Wondering if anyone has seen this before, what the cause may be, if there is an automated recovery scenario.
Situation: We run a 3-node cluster (with a 3-node GCO cluster at a remote site) running VCS 5.1-SP1 on Dell R411 servers. This past Saturday, our operations were performing a standard switchover of our Primary resources (applications) to a Standby node. On switchover to the new node, the IP resource (which is first in the dependency tree) was started up. VCS then reported it was starting up the first of our seven Application resources but none were started up. [As an aside, this node had run the Application resources within the past 3 weeks and they are currently running on that node, so there was no problem with the applications]. It appeared that the Application Agent was hung, as we could interact with the had daemon for stats and some commanding, but hastop commands (or variants) would not complete (i.e., had to CTRL-C them since they would not finish).

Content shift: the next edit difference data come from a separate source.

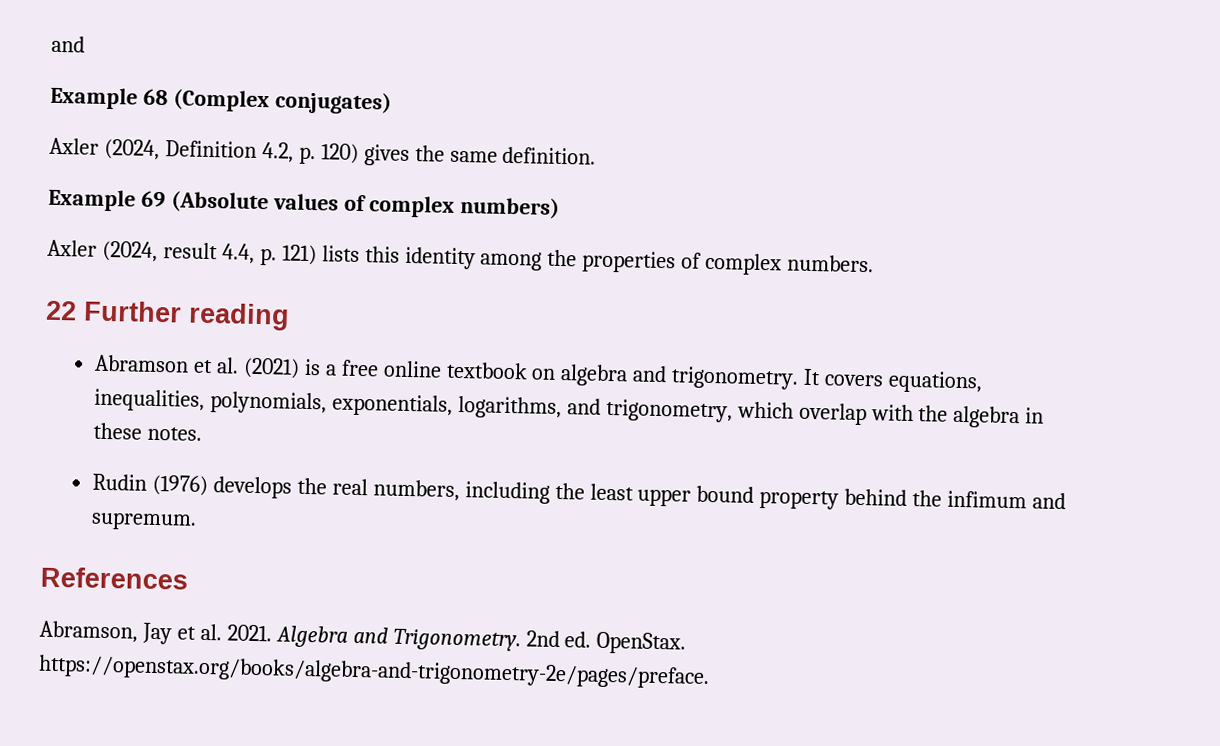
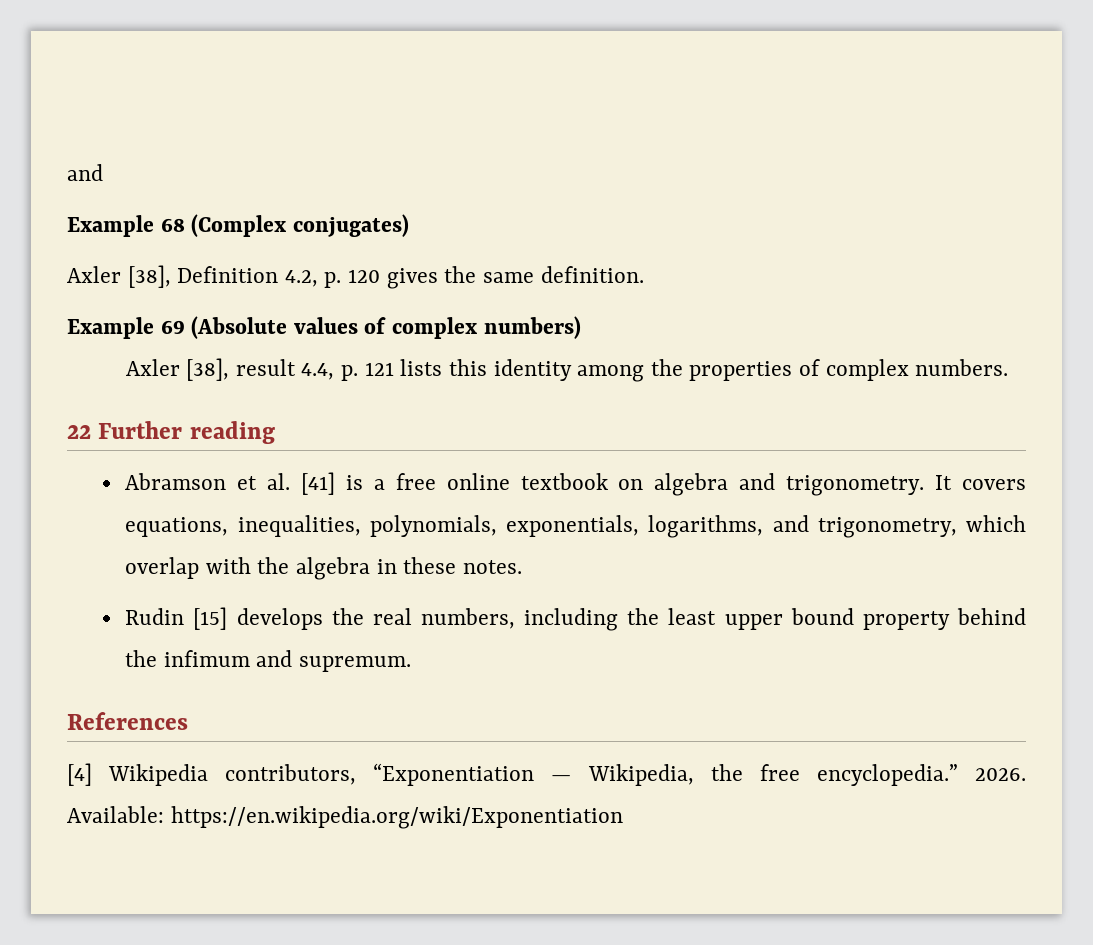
- Axler (2024, Definition 4.2, p. 120) gives the same definition.
+ Axler [38], Definition 4.2, p. 120 gives the same definition.
- Axler (2024, result 4.4, p. 121) lists this identity among the properties of complex numbers.
+ Axler [38], result 4.4, p. 121 lists this identity among the properties of complex numbers.
- Abramson et al. (2021) is a free online textbook on algebra and trigonometry.
+ Abramson et al. [41] is a free online textbook on algebra and trigonometry.
- Rudin (1976) develops the real numbers, including the least upper bound property behind the infimum and supremum.
+ Rudin [15] develops the real numbers, including the least upper bound property behind the infimum and supremum.
- Abramson, Jay et al. 2021. Algebra and Trigonometry. 2nd ed. OpenStax. https://openstax.org/books/algebra-and-trigonometry-2e/pages/preface.
+ [4] Wikipedia contributors, “Exponentiation — Wikipedia, the free encyclopedia.” 2026. Available: https://en.wikipedia.org/wiki/Exponentiation

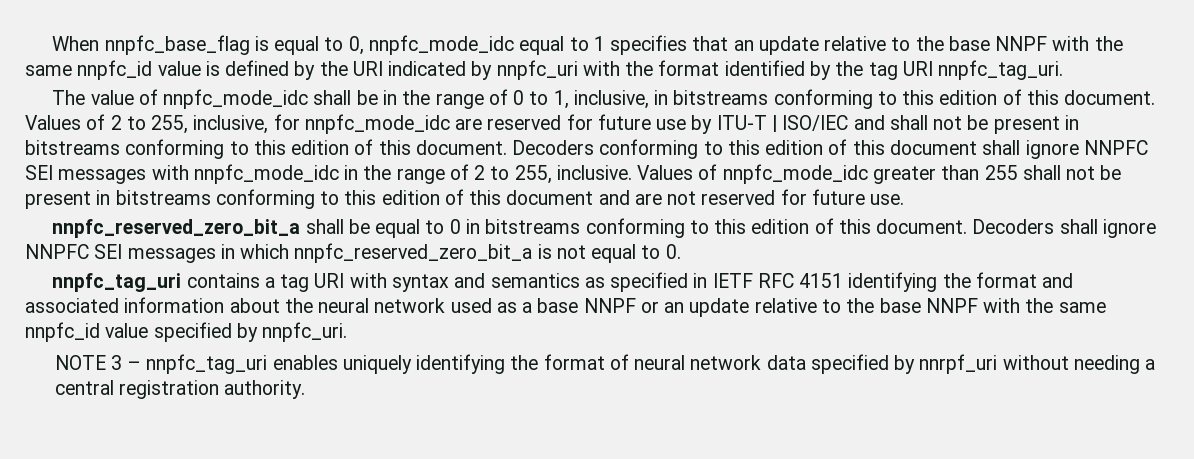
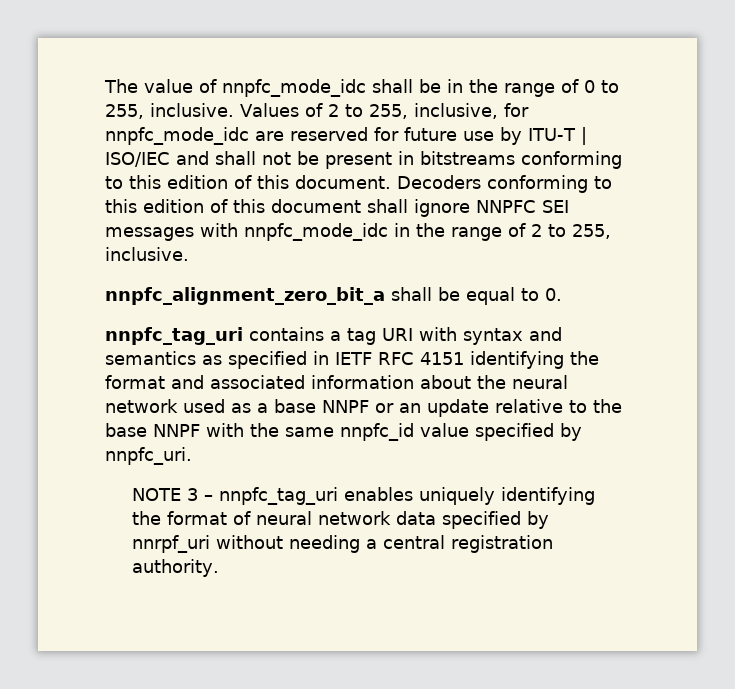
- When nnpfc_base_flag is equal to 0, nnpfc_mode_idc equal to 1 specifies that an update relative to the base NNPF with the same nnpfc_id value is defined by the URI indicated by nnpfc_uri with the format identified by the tag URI nnpfc_tag_uri.
- The value of nnpfc_mode_idc shall be in the range of 0 to 1, inclusive, in bitstreams conforming to this edition of this document.
+ The value of nnpfc_mode_idc shall be in the range of 0 to 255, inclusive.
- Decoders conforming to this edition of this document shall ignore NNPFC SEI messages with nnpfc_mode_idc in the range of 2 to 255, inclusive. Values of nnpfc_mode_idc greater than 255 shall not be present in bitstreams conforming to this edition of this document and are not reserved for future use.
- nnpfc_reserved_zero_bit_a shall be equal to 0 in bitstreams conforming to this edition of this document. Decoders shall ignore NNPFC SEI messages in which nnpfc_reserved_zero_bit_a is not equal to 0.
+ Decoders conforming to this edition of this document shall ignore NNPFC SEI messages with nnpfc_mode_idc in the range of 2 to 255, inclusive.
+ nnpfc_alignment_zero_bit_a shall be equal to 0.

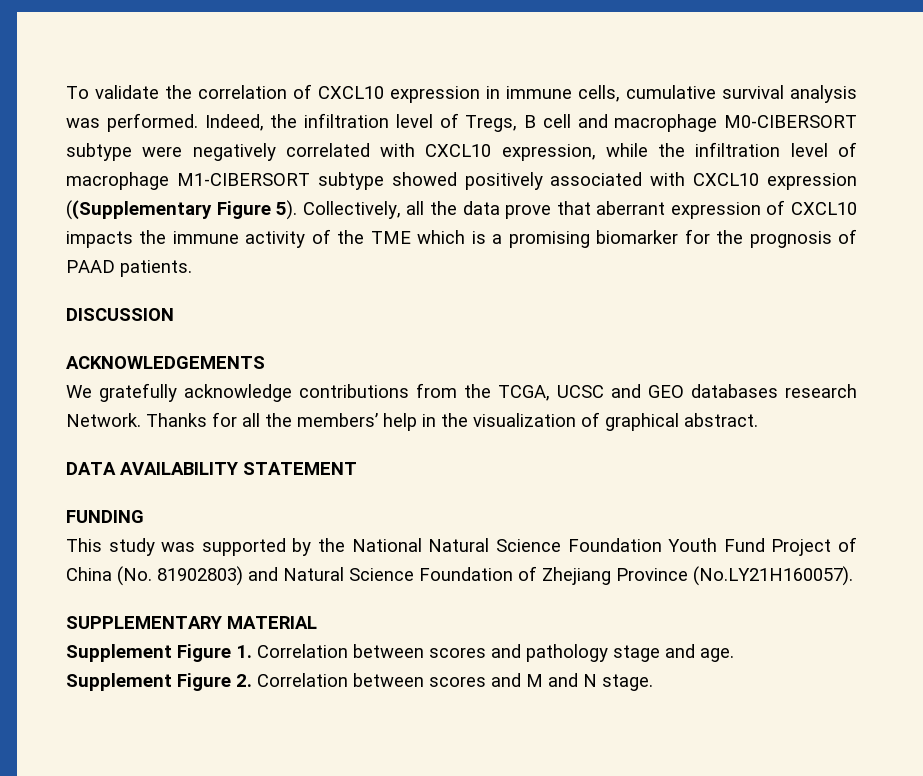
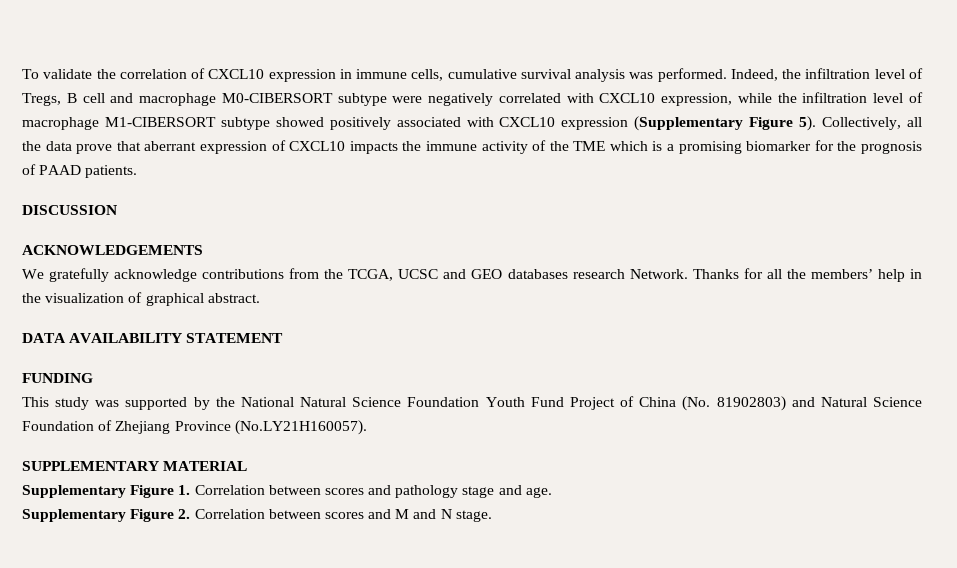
- Indeed, the infiltration level of Tregs, B cell and macrophage M0-CIBERSORT subtype were negatively correlated with CXCL10 expression, while the infiltration level of macrophage M1-CIBERSORT subtype showed positively associated with CXCL10 expression ((Supplementary Figure 5).
+ Indeed, the infiltration level of Tregs, B cell and macrophage M0-CIBERSORT subtype were negatively correlated with CXCL10 expression, while the infiltration level of macrophage M1-CIBERSORT subtype showed positively associated with CXCL10 expression (Supplementary Figure 5).
- Supplement Figure 1. Correlation between scores and pathology stage and age.
+ Supplementary Figure 1. Correlation between scores and pathology stage and age.
- Supplement Figure 2. Correlation between scores and M and N stage.
+ Supplementary Figure 2. Correlation between scores and M and N stage.

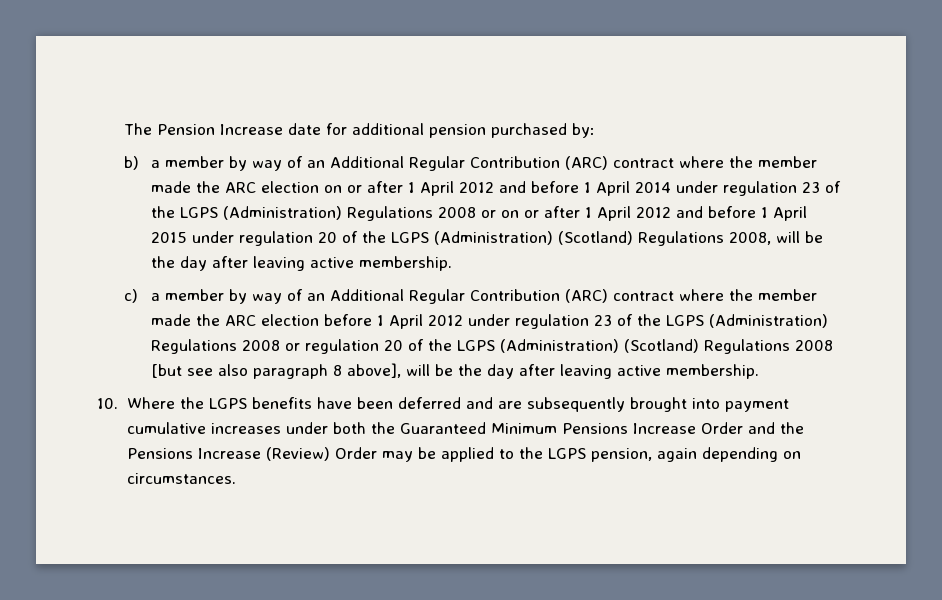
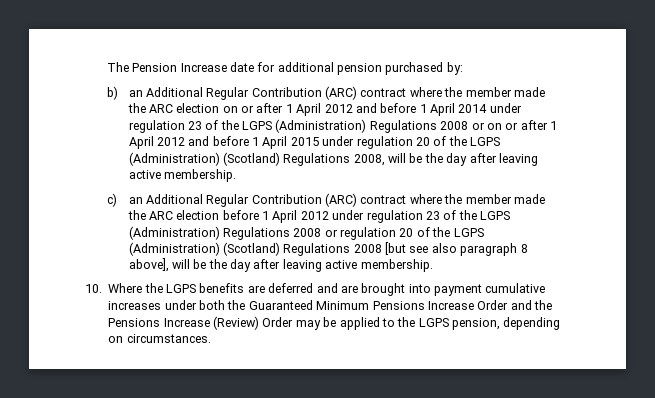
- b) a member by way of an Additional Regular Contribution (ARC) contract where the member made the ARC election on or after 1 April 2012 and before 1 April 2014 under regulation 23 of the LGPS (Administration) Regulations 2008 or on or after 1 April 2012 and before 1 April 2015 under regulation 20 of the LGPS (Administration) (Scotland) Regulations 2008, will be the day after leaving active membership.
+ b) an Additional Regular Contribution (ARC) contract where the member made the ARC election on or after 1 April 2012 and before 1 April 2014 under regulation 23 of the LGPS (Administration) Regulations 2008 or on or after 1 April 2012 and before 1 April 2015 under regulation 20 of the LGPS (Administration) (Scotland) Regulations 2008, will be the day after leaving active membership.
- c) a member by way of an Additional Regular Contribution (ARC) contract where the member made the ARC election before 1 April 2012 under regulation 23 of the LGPS (Administration) Regulations 2008 or regulation 20 of the LGPS (Administration) (Scotland) Regulations 2008 [but see also paragraph 8 above], will be the day after leaving active membership.
+ c) an Additional Regular Contribution (ARC) contract where the member made the ARC election before 1 April 2012 under regulation 23 of the LGPS (Administration) Regulations 2008 or regulation 20 of the LGPS (Administration) (Scotland) Regulations 2008 [but see also paragraph 8 above], will be the day after leaving active membership.
- 10. Where the LGPS benefits have been deferred and are subsequently brought into payment cumulative increases under both the Guaranteed Minimum Pensions Increase Order and the Pensions Increase (Review) Order may be applied to the LGPS pension, again depending on circumstances.
+ 10. Where the LGPS benefits are deferred and are brought into payment cumulative increases under both the Guaranteed Minimum Pensions Increase Order and the Pensions Increase (Review) Order may be applied to the LGPS pension, depending on circumstances.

This left us in a no-brain situation. There were no log entries or traps indicating the had daemon was having a problem with the Application Agent. Worse, the had daemon did not try to recover from the no-brain situation, at least for the 15 minutes we tried CLI commands to clear the issue. We eventually were able to recover from the no-brain by rebooting the server where the issue was occurring. We have a 24x7 operation and outages over 4 minutes can be very detrimental to our customers.
How do we know it was an Application Agent hang? We have been able to create the same situation in our lab by attaching to one or more of the Application Agent threads and causing them to halt on a Standby node, then switching over to that node. The Application resources are not started and the had daemon does not try to recover from the situation (or if it does, it says it is restarting the Application Agent then says it is already up), basically leaving us in no-brain. Also, we are migrating to VCS 6.0.1 in the next month and we see the same behavior with that release.
Has anyone seen this before? Is it a known VCS bug? Is there some way to automatically recover from this to keep us out of extended no-brain?